Paired-end reads complicate things a bit because the most interesting mappings may be those where one mate maps with a high alignment score and the opposite mate maps with a borderline alignment score in a region of interest (a region of high variability, for example). Arioc's Vtw parameter provides a way to cope with this specific situation.

For what it's worth, the "simple" example in the Arioc User Guide illustrates my own personal bias -- that is, that your reads are generally at least 100 bases in length, and that a 100-base mapping would have to contain more than a dozen mismatches before it would be excluded from the alignment results. Given the accuracy and read lengths of aligners these days, that's not a bad assumption, but as you have observed, it certainly isn't a one-size-fits-all solution!

kennyworkman commented 4 hours ago

I guess what I am confused by is that the best case score is computed from the seed size (at least in the source code I linked). This does not depend on ingested reads, but is configured in this file. It seems this configuration will always cause the program to fail, you included it in the manual and that is why I am confused. Sorry if I am missing something.

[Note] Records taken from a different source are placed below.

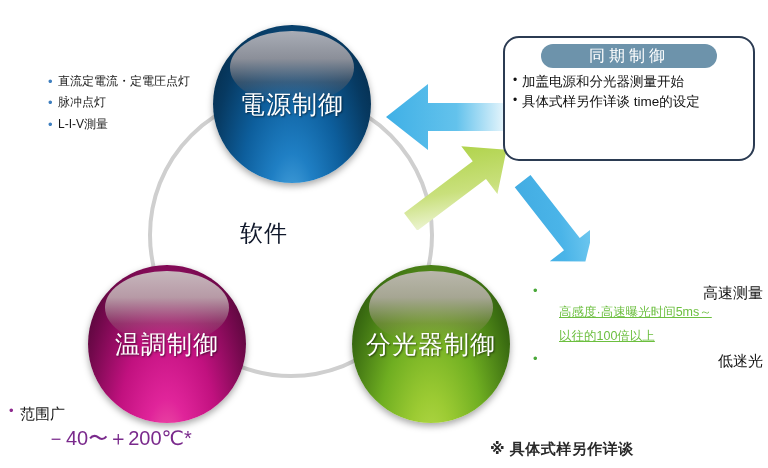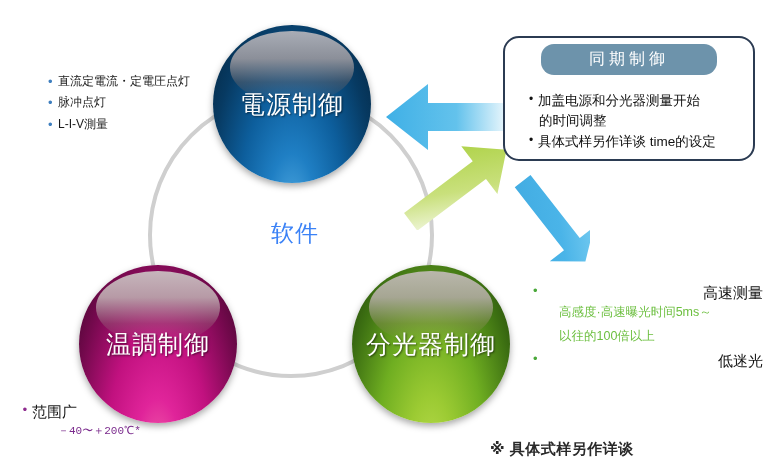--- a/index.html
+++ b/index.html
@@ -147,7 +147,7 @@
   #sync-box .pill {
     margin: 0 auto 4px auto;
     width: 176px;
-    height: 31px;
+    height: 24px;
     border-radius: 13px;
     background: #6d93ab;
     color: #ffffff;

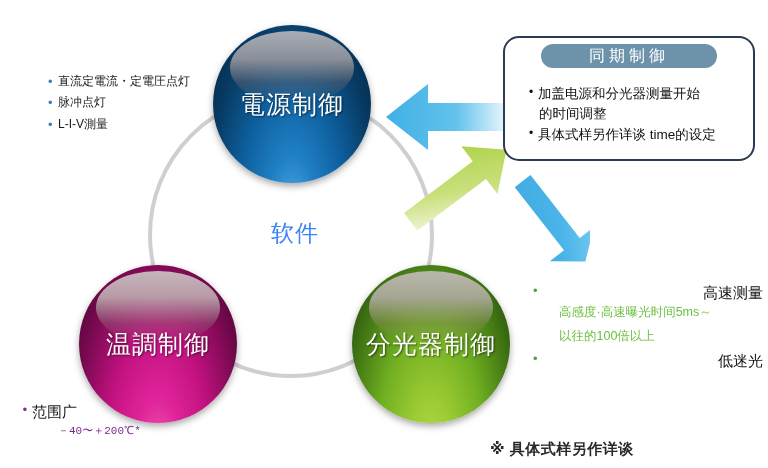--- a/index.html
+++ b/index.html
@@ -157,7 +157,7 @@
     align-items: center;
     justify-content: center;
   }
-  #sync-box ul { margin: 16px; padding: 0; }
+  #sync-box ul { margin: 0; padding: 0; }
   #sync-box li {
     list-style: none;
     font-size: 13.5px;

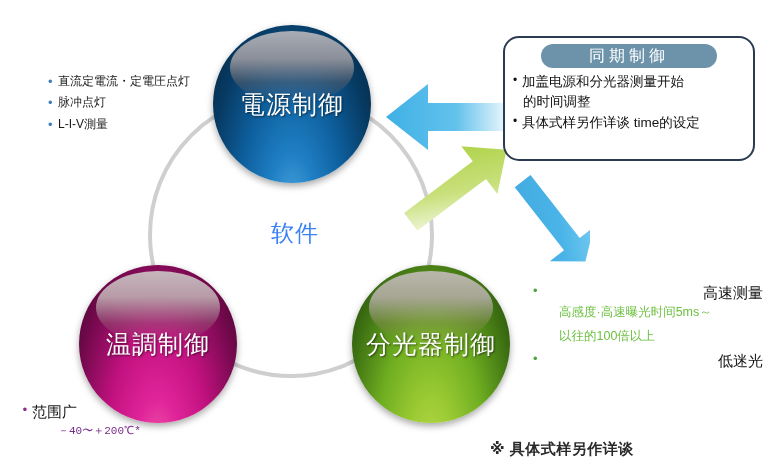--- a/index.html
+++ b/index.html
@@ -324,7 +324,6 @@
     <ul>
       <li>
         <span>加盖电源和分光器测量开始</span>
-        <span class="cont">的时间调整</span>
       </li>
       <li>
         <span>具体式样另作详谈 time的设定</span>

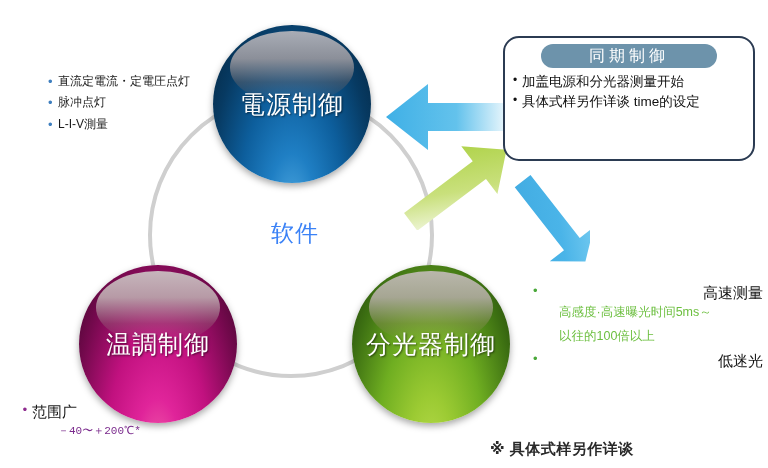--- a/index.html
+++ b/index.html
@@ -35,9 +35,8 @@
     left: 240px;
     top: 218px;
     width: 110px;
-    text-align: center;
     font-size: 23px;
-    color: #3b82f6;
+    color: #0f172a;
     letter-spacing: 1px;
     z-index: 2;
   }

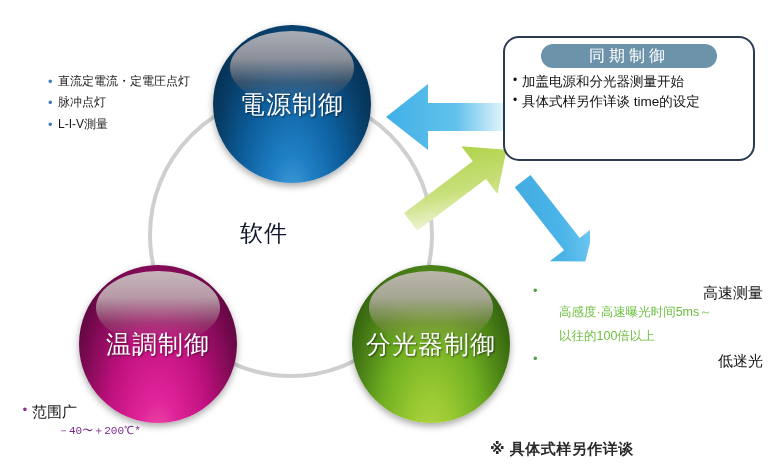--- a/index.html
+++ b/index.html
@@ -207,6 +207,7 @@
     padding-left: 26px;
     line-height: 1.5;
     white-space: nowrap;
+    text-decoration: underline;
   }
 
   

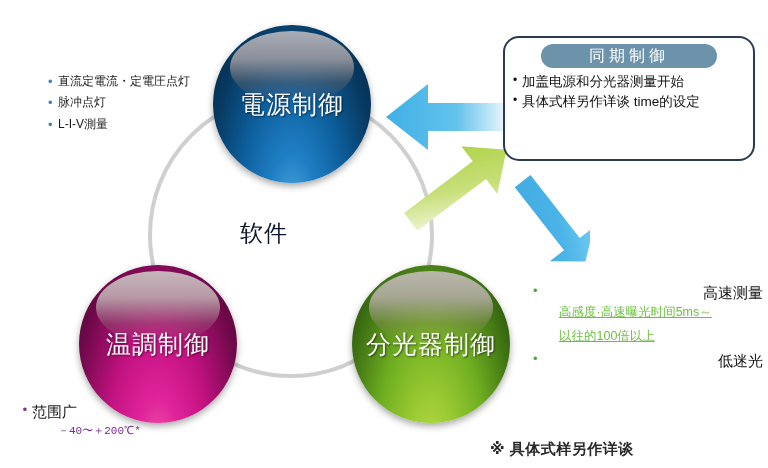--- a/index.html
+++ b/index.html
@@ -82,7 +82,7 @@
   }
 
   #sphere-temp {
-    left: 79px; top: 265px; width: 158px; height: 158px;
+    left: 88px; top: 265px; width: 158px; height: 158px;
     background:
       radial-gradient(ellipse at 50% 118%, #f05aa8 0%, #e0249a 20%, #c1117f 46%, #74094d 76%, #3a0628 100%);
     box-shadow: 0 3px 7px rgba(0,0,0,.35);

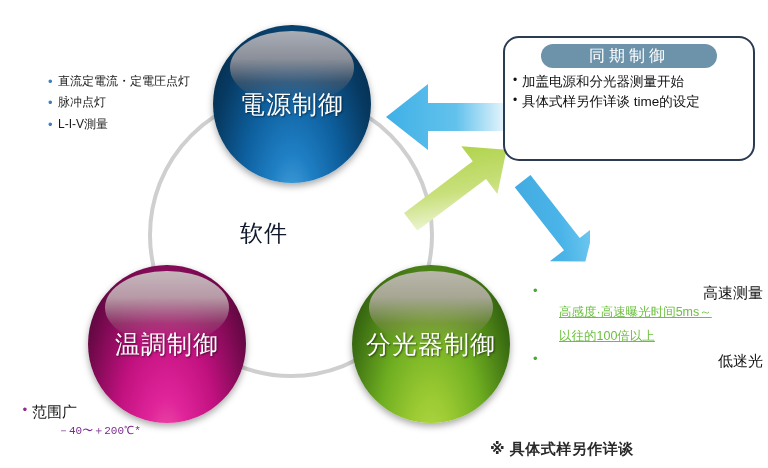--- a/index.html
+++ b/index.html
@@ -213,10 +213,9 @@
   
   #list-temp {
     position: absolute;
-    left: 20px; top: 404px;
+    left: 8px; top: 404px;
     width: 200px;
     z-index: 6;
-    font-family: Liberation Mono, monospace;
   }
   #list-temp .head {
     font-size: 15px;

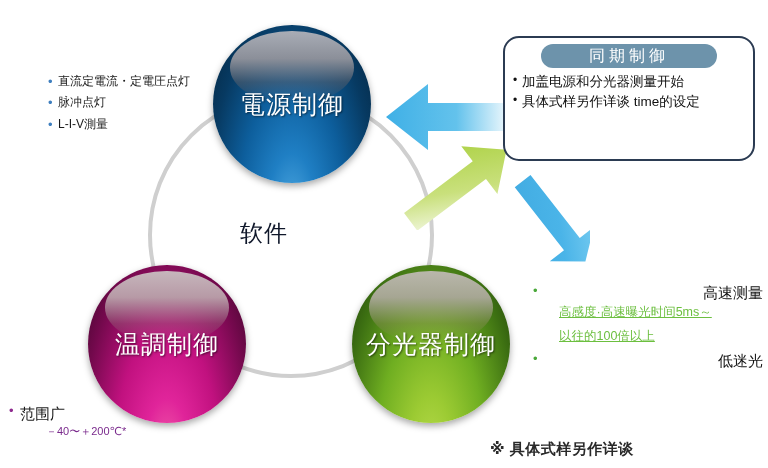--- a/index.html
+++ b/index.html
@@ -232,7 +232,7 @@
     font-size: 13px;
   }
   #list-temp .sub {
-    font-size: 11px;
+    font-size: 20px;
     color: #7a2a8c;
     padding-left: 38px;
     line-height: 1.4;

RWilton commented 2 hours ago

In that case, I need to look at the code, because the best-case score is supposed to be computed from the maximum read length.

I will let you know...

RWilton commented 2 hours ago

Ah, yah, I see a bug: ValidateScoreFunction's caller is specifying the parameters in the wrong order.

I can see that things still work most of the time (i.e., for longer read lengths), but I need to fix the code and then create some test reads of length 25 to verify the fix. I will upload a new build and let you know when it's available.

Thanks for letting me know about this one!

RWilton commented 23 minutes ago

Updated to v1.52.3144 to fix the above bug. Please let me know what you see at your end.